Friday, August 15, 2008

tls


the subscription for the times literary supplement is no longer affordable
i shall miss finding this logo on the doormat
the artist is peter brookes ... a studious and affectionate pastiche of thomas bewick

semi-enigmatic dreams

In the last week I’ve had a number of dreams that involved anger and confrontation.

This naturally follows a real-life verbal confrontation which took place at work and created some difficulties, but has since been resolved to everyone’s satisfaction.

In last night’s dream I was irritated by the inability of a young neighbour to control his pet, the size of a large dog, which kept chasing and annoying everyone. The surreal part of the dream was that the pet was a long-haired, pale lilac coloured, tarantula.

I now realize that my dream has a simple two-part explanation.

On most days, a young neighbour exercises three pit-bulls on the green outside our window without the slightest possibility of being able to restrain them if the need should arise; and there was a photograph in the news this week, taken from a BBC wildlife film, of an enormous and hairy bird-eating spider sitting comfortably on the palm of a man’s hand.

But where, oh where, did my spider’s long lilac coloured hair come from ?

Ah ! Maybe it was a snatch of thirty year-old sports footage I’d seen on a friend’s TV one day, showing the balletic wrestler, Adrian Street, in combat on an afternoon when his golden hair had been coloured purple to match his frilly and sequinned purple velvet dressing gown.

It has to be said that the egomaniac Adrian was a brilliant wrestler, so brave and quick that comparisons with pit-bulls and tarantulas seem entirely appropriate.

Now that the Olympics has gone professional, they might as well introduce Saturday Afternoon Wrestling as a medal sport, in line with dressage and synchronized swimming.

http://www.bizarebazzar.com/pedigree.htm

Monday, August 11, 2008

professor esoterica conjectures ... was paolozzi's vision subliminally referencing a fatal incident in graceland ?



editor's footnote:
the professor had just come from boots the chemist ... having forked out £19.99 for some reading glasses in order to get a clear view of the minutae on display in the british library's magnificent ramayana exhibition ... and he he will be returning to the library for a third "peek"

heavy weather


Sunday, August 10, 2008

an early birthday present to myself



the plan is to read the whole thing before i am sixty ... then i can brush this master of padding ... who knocks joyce in to a battered trilby ... under the carpet for once and for all

fearless freddy's fine-weather friend fluffy forgot to wash his face this morning


as your eyes try to focus in the moments between awakening and feeling awake ...
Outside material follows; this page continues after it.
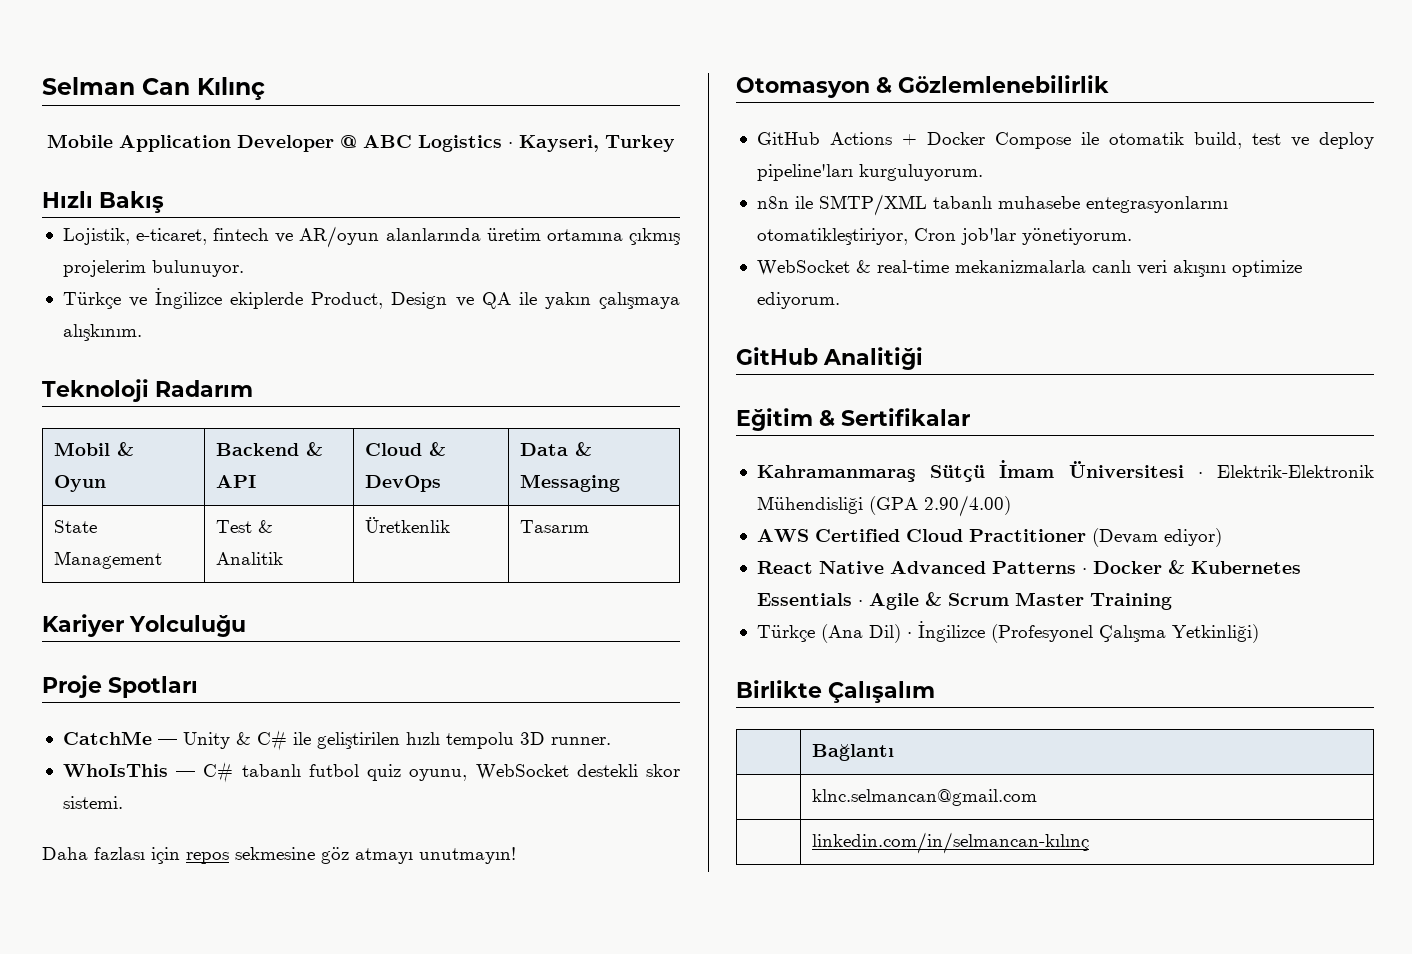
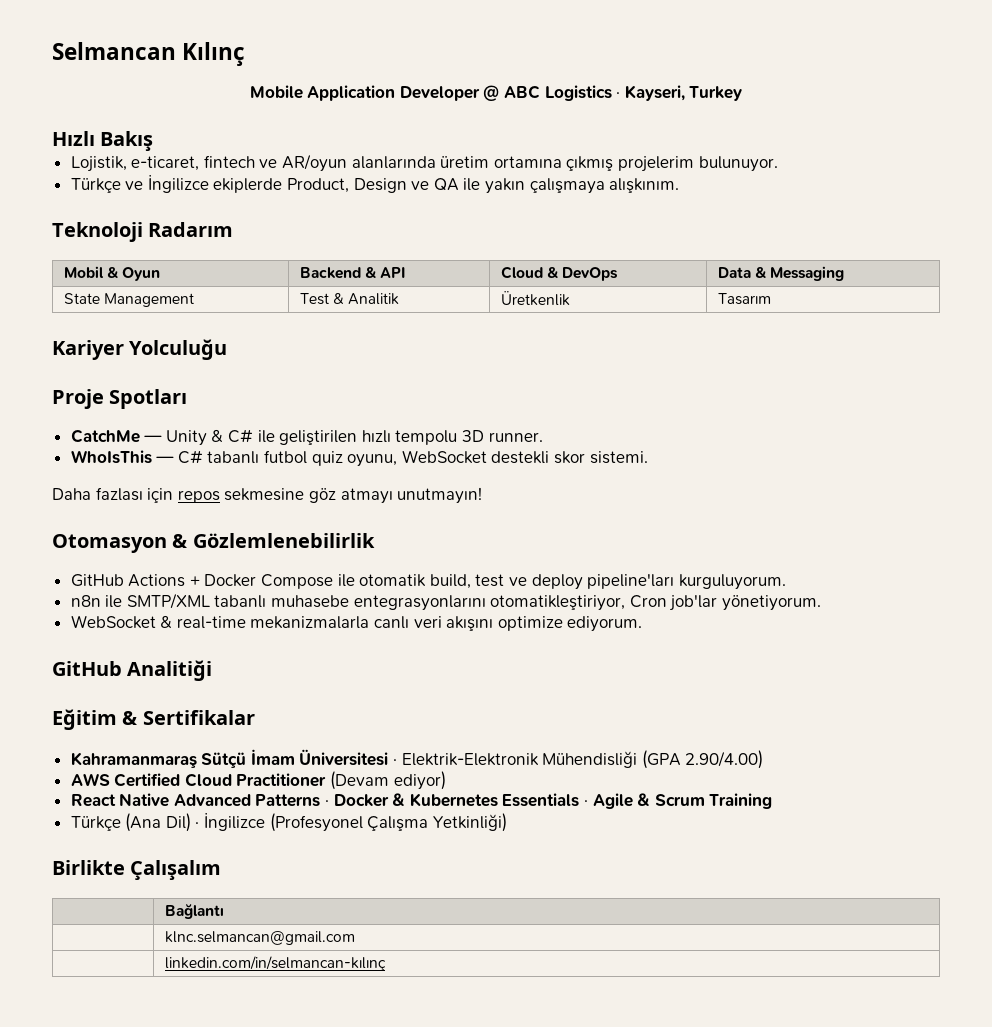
- Selman Can Kılınç
+ Selmancan Kılınç
- React Native Advanced Patterns · Docker & Kubernetes Essentials · Agile & Scrum Master Training
+ React Native Advanced Patterns · Docker & Kubernetes Essentials · Agile & Scrum Training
Wednesday, August 06, 2008

on epsom downs


eclectic's corner ... a delightful homage to gustave courbet on crowborough hill
























and there is always this gem ... peter blake's "the meeting, or have a nice day, mr. hockney"



right to left ... howard hodgkin ?, peter blake, david hockney, daisy blake
and if you haven't yet been to venice beach ... there's still time

Monday, August 04, 2008

today would have been colin forward's eighty-fifth birthday


a handful of dust

After a life-time of hoovering,

... I am now reasonably certain that most household dust is of a feminine origin

… because nothing derived from the male could be so fine and fluffy

… ennit ?

drey making outside our kitchen window


Sunday, August 03, 2008

if i start getting difficult ( in 20 or 30 years time ) just re-read this article by oliver james about dementia ...








from a short piece by hilary mantel in the guardian review

Sentimental people will try to convince you that stories, like the act of reading, are as natural as breathing.

They say that we are narrative animals, but the broken stories of people who enter psychoanalysis suggest that if stories are natural to us they are not easy to construct in a way that serves both our sense of personal continuity and our need for freedom.

A story is always on the move, and from the author's point of view there is nothing natural about it.

Constant readers become writers at the point in life when they acquire a fascination with a process of falsification: with imposing shape while simulating the evolution of character and event, making determinations while fostering an illusion that in the next chapter anything might happen.

A novelist spends a lifetime in the business of presenting what's life-like, but not like life.

It's a sobering thought - life won't actually do.

Verisimilitude and the truth are conjoined twins, one often flourishing at the expense of the other.